Leaving out the images, reproduce every line of the data that follows exactly.
(TASK MATERIAL)
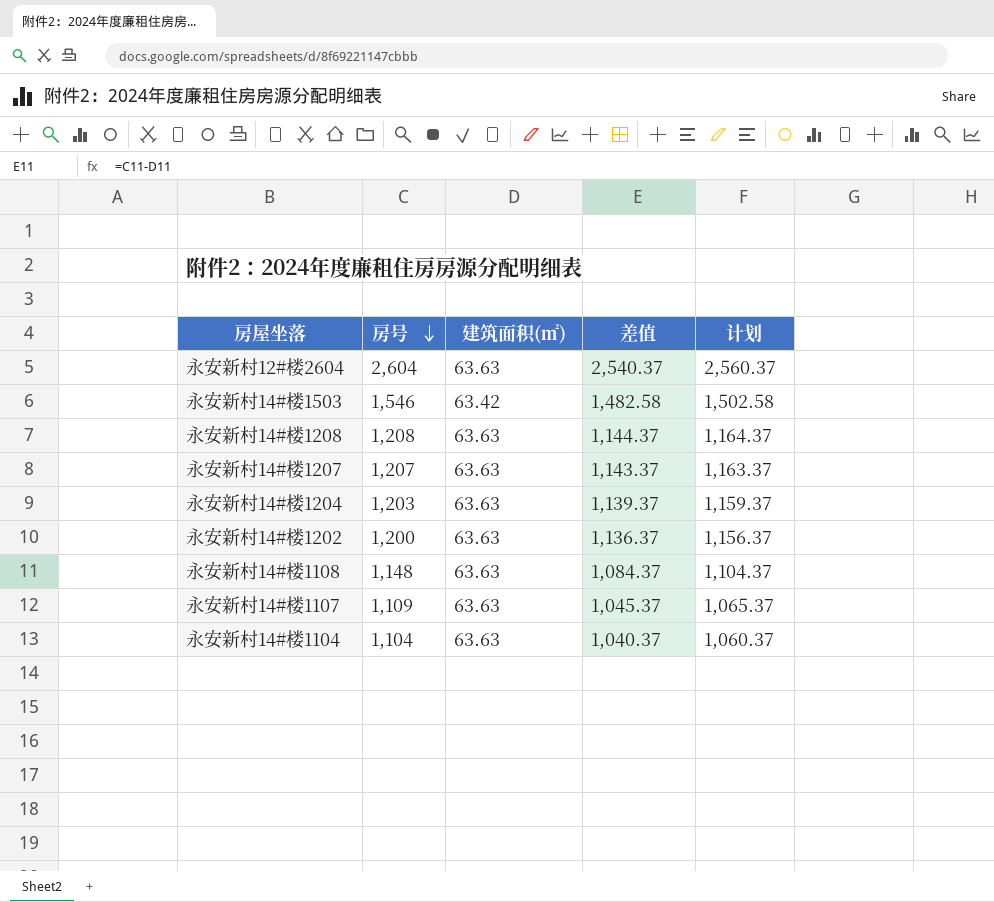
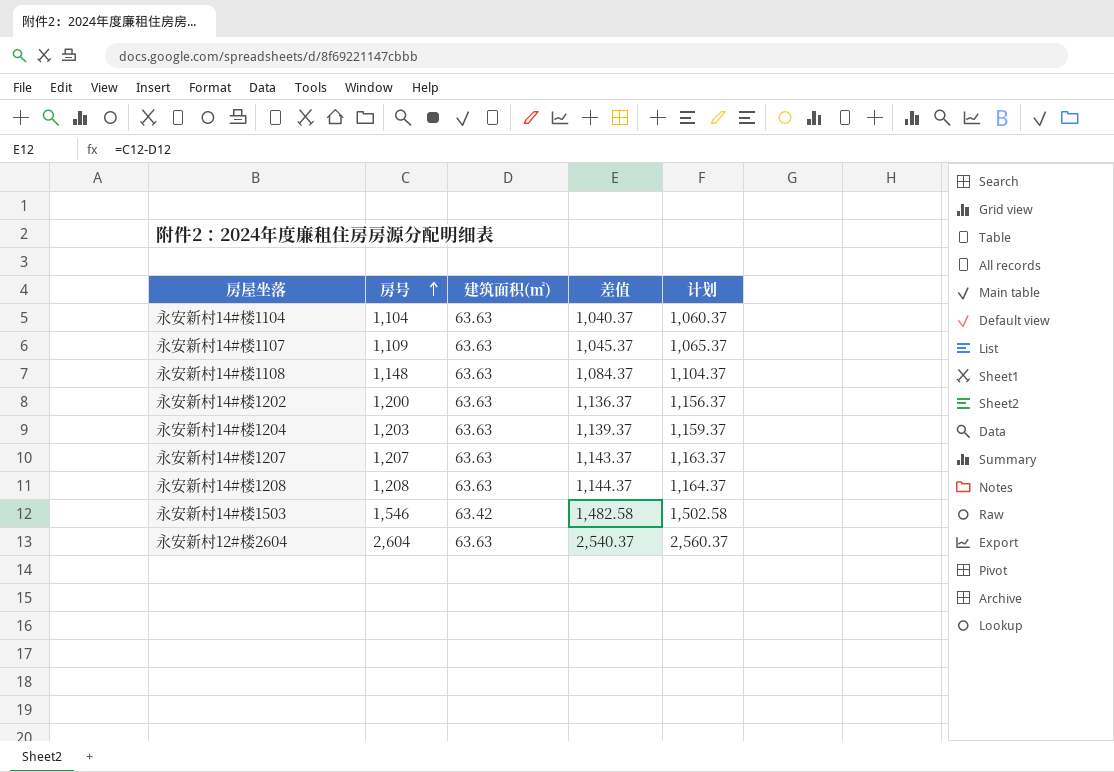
row order: 房号 descending -> 房号 ascending

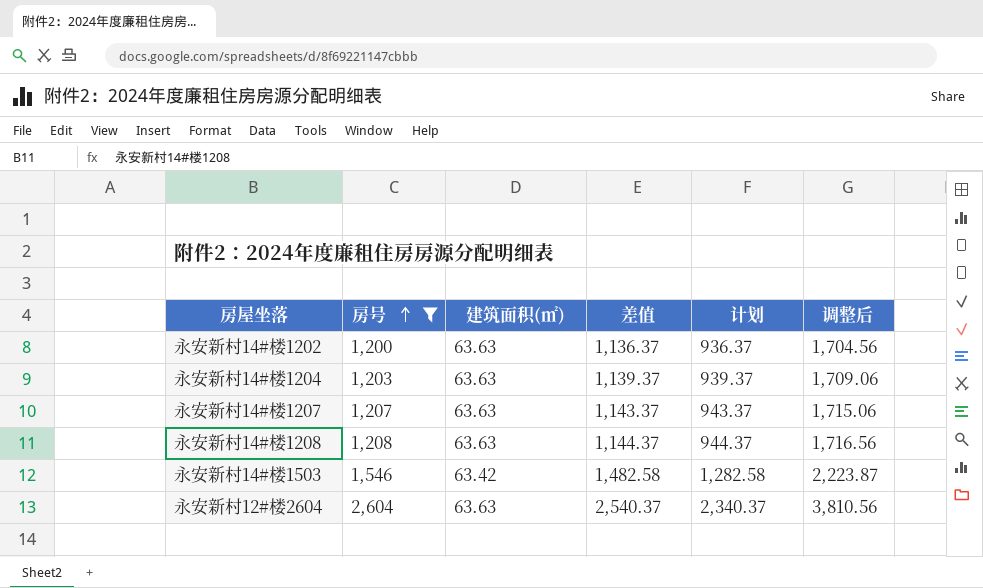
filter: none -> 房号 >= 1,200
column 计划 | formula: [差值] + 20 -> [差值] - 200
column 调整后 | formula: none -> [差值] * 1.5

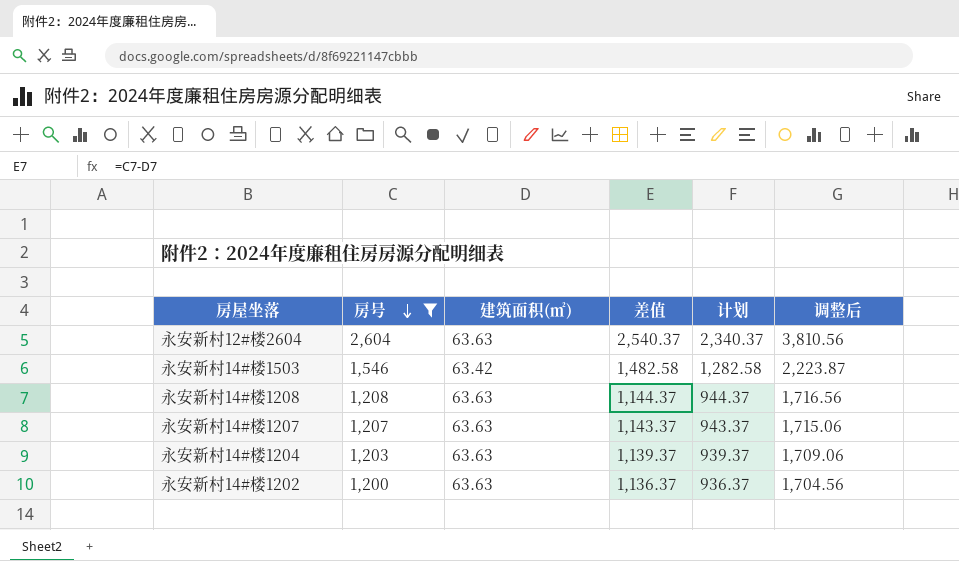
row order: 房号 ascending -> 房号 descending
(End TASK MATERIAL)
* OUTPUT OF THE TASK:
row order: 房号 descending -> 房号 ascending

filter: none -> 房号 >= 1,200
column 计划 | formula: [差值] + 20 -> [差值] - 200
column 调整后 | formula: none -> [差值] * 1.5

row order: 房号 ascending -> 房号 descending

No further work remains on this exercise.